There were a couple of regression issues which we may not have had if we had acceptance tests but overall I felt the approach worked really well for us and the team consistently delivered. At one stage we did try to introduce some White driven GUI level tests but they were never introduced into the continuous integration process while I was on the project.
I appreciate that this is just one scenario and that each project is different but the lessons I took from this was that we should just do what works best in a given situation and not be too dogmatic in our approach.
Phillip actually has a different view and (to probably quote him out of context) believes that having automated acceptance tests is vital:
My main concern is that I think people value Acceptance Testing too much. Don’t get me wrong: automated acceptance tests are essential to a healthy agile process, the problem is what we do with them after we deliver a story.

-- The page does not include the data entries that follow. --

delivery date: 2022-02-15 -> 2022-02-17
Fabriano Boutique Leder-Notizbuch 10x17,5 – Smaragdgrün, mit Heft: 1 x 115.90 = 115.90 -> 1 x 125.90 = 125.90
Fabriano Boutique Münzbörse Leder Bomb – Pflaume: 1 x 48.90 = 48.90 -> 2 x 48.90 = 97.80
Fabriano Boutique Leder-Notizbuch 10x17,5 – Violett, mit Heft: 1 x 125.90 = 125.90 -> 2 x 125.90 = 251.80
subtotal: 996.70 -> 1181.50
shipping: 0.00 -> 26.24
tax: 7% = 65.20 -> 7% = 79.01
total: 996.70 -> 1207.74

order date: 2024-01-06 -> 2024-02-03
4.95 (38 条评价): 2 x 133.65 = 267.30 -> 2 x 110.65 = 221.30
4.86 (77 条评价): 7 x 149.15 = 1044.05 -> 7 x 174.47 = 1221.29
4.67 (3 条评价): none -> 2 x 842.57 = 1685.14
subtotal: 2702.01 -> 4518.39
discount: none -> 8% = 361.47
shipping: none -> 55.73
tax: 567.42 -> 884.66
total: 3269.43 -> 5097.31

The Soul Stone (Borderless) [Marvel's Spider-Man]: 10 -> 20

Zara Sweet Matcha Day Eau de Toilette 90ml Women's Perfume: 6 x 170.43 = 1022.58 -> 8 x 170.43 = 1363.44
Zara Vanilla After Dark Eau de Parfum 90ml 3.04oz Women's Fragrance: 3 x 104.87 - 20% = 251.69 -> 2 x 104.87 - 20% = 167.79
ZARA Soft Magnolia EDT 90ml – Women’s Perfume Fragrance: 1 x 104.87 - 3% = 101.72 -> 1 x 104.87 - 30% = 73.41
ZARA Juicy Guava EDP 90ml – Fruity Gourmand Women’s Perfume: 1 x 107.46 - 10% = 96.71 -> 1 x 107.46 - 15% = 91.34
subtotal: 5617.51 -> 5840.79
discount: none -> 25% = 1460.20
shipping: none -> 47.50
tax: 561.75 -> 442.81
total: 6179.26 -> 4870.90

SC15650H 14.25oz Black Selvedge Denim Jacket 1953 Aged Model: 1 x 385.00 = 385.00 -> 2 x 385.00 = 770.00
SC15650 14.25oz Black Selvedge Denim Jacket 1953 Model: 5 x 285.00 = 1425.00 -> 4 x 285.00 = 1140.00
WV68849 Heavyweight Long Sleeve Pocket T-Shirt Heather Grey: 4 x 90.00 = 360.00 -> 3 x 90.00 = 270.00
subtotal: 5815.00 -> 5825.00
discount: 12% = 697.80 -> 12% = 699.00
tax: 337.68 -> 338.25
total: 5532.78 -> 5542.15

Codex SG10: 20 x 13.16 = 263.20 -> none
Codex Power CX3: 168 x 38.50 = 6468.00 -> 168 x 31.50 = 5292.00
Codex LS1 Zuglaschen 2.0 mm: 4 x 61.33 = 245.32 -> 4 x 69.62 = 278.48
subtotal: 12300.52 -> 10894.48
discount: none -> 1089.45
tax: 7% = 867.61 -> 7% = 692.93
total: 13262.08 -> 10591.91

I do agree that we often place too much emphasis on acceptance testing but I’m not convinced that we need automated acceptance tests to have a ‘healthy agile process’.
As I’ve been writing this the terminology seems a bit strange to me. Is it actually correct to say that an ‘acceptance test’ always implies an automated test that is run from the GUI?
Or can an ‘acceptance test’ be a collection of functional and integration tests which confirm that a piece of business functionality works as expected?